◆ Data provided
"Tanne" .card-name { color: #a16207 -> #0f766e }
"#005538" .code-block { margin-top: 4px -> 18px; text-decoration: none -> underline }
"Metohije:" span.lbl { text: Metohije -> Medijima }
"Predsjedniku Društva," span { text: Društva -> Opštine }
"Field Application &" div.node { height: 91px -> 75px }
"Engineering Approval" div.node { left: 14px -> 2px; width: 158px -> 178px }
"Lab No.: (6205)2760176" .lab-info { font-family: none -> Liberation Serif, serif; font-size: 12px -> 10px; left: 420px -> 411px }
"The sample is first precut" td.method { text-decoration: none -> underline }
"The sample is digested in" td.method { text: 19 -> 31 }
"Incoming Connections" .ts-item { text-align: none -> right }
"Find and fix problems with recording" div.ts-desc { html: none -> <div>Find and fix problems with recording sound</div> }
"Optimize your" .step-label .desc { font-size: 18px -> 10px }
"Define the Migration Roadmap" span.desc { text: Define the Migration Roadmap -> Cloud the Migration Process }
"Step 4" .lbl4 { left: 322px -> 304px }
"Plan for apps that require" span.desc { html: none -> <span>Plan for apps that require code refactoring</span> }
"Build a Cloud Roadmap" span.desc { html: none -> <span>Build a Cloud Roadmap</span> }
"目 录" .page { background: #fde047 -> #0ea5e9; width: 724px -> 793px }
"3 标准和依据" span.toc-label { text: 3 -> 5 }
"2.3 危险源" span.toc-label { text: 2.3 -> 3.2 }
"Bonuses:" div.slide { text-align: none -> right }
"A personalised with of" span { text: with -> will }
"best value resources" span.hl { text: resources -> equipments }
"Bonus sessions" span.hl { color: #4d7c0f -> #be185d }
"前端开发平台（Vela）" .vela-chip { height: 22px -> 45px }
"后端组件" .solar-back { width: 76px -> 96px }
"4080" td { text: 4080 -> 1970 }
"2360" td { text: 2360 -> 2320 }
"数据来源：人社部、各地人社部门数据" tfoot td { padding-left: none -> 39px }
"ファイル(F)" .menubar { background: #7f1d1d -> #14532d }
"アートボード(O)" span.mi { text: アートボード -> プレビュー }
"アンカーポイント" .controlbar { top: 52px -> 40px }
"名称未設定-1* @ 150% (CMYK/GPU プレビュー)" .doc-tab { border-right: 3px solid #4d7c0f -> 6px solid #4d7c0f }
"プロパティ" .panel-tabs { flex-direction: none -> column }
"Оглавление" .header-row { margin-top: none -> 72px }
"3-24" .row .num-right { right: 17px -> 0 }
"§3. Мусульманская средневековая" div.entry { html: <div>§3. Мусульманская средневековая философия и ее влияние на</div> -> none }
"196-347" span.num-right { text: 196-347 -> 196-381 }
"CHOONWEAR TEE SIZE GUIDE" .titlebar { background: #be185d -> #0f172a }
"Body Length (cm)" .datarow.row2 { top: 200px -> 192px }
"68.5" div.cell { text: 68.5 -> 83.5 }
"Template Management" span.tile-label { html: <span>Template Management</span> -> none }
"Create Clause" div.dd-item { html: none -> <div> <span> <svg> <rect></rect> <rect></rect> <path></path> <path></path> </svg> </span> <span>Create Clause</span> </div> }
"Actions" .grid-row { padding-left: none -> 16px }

◆ Task
I need every line from the material that contains the word "padding".

◆ Reply
"数据来源：人社部、各地人社部门数据" tfoot td { padding-left: none -> 39px }
"Actions" .grid-row { padding-left: none -> 16px }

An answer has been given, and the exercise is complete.